### Task directions:
In the entries below, how many lines hold the string "none"? Answer with the number only.

### The data:

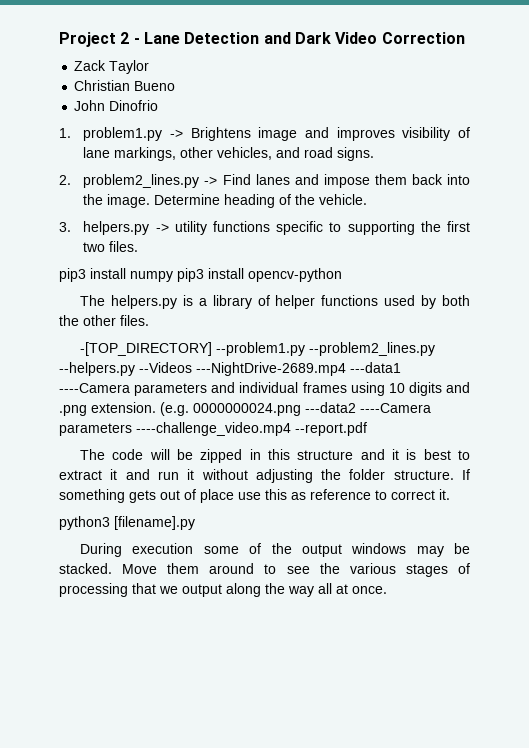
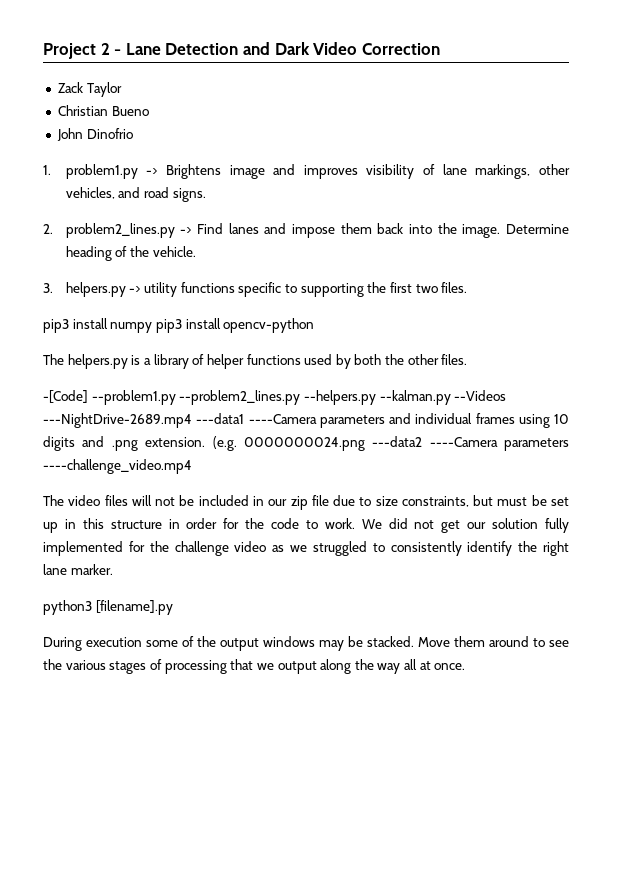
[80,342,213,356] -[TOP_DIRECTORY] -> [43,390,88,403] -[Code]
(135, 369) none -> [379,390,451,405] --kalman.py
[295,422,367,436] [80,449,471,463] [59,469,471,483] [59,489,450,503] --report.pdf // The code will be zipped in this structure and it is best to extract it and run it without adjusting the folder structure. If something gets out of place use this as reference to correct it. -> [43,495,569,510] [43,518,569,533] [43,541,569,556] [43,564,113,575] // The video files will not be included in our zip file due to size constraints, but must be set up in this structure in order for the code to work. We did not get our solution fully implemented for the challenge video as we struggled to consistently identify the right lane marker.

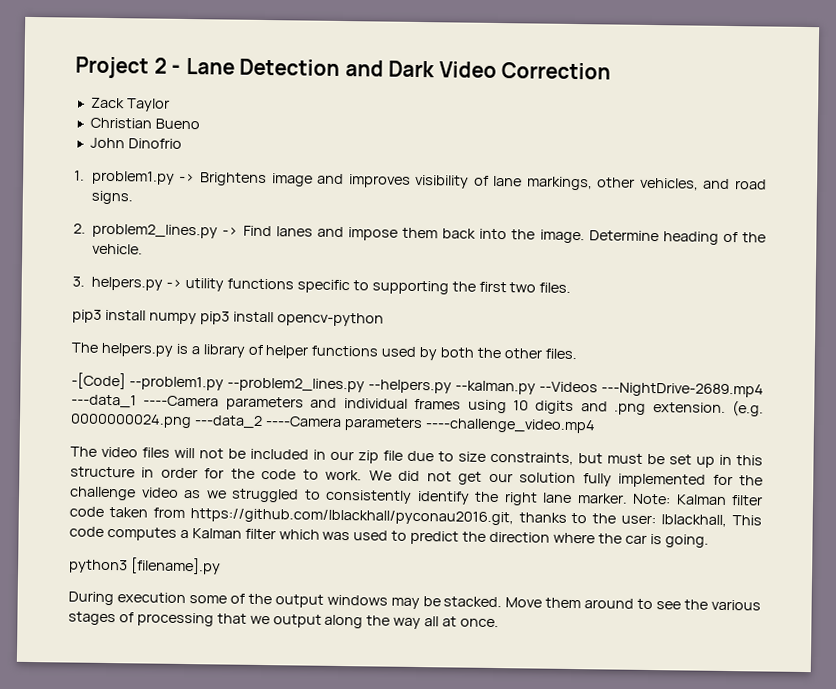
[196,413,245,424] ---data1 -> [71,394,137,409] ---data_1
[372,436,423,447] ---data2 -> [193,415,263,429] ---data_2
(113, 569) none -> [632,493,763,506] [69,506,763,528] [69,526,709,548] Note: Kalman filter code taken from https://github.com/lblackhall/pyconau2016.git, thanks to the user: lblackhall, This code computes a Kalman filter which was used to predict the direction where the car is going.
...
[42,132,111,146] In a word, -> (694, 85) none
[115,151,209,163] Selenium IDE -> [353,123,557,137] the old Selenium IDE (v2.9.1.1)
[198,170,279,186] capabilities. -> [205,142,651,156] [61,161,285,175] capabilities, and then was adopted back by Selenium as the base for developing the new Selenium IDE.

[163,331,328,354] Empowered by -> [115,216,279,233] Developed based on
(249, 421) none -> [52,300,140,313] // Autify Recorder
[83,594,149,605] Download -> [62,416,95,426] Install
...
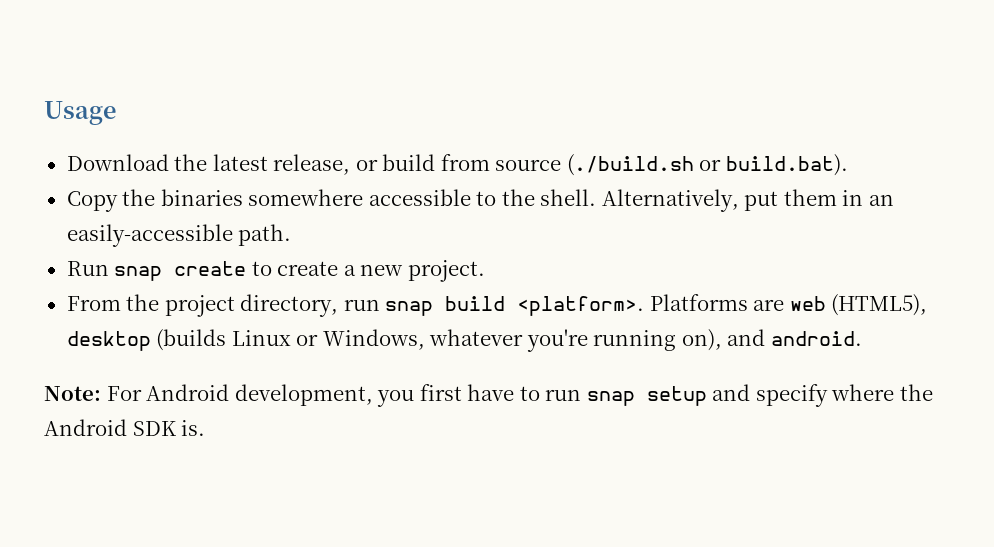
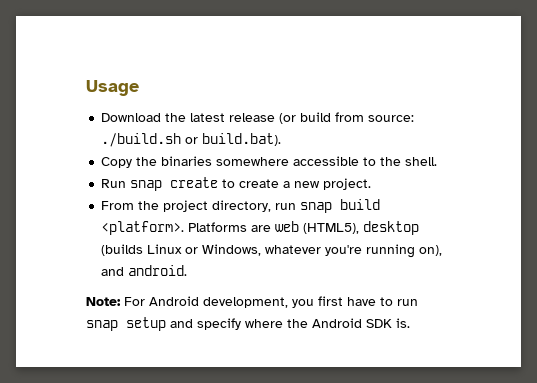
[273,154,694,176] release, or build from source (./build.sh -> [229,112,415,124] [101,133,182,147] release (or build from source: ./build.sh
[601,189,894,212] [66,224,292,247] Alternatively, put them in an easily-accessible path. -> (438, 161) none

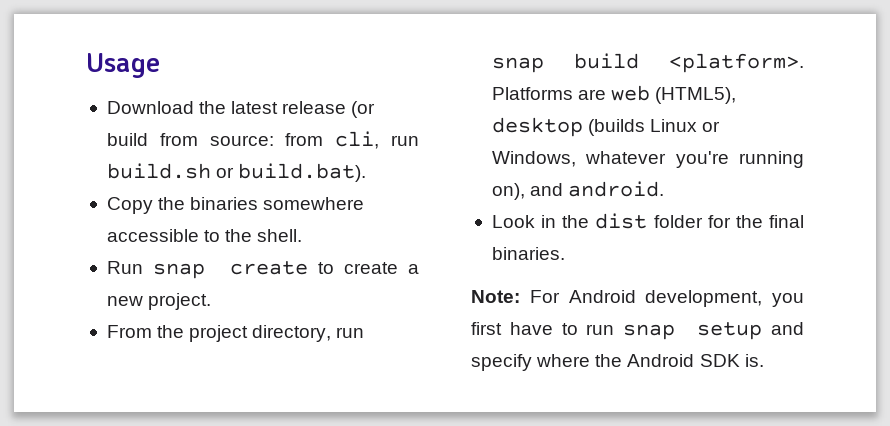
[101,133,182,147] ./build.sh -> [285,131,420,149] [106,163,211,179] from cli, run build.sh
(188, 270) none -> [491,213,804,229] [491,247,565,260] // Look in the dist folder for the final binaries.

### Response area:
6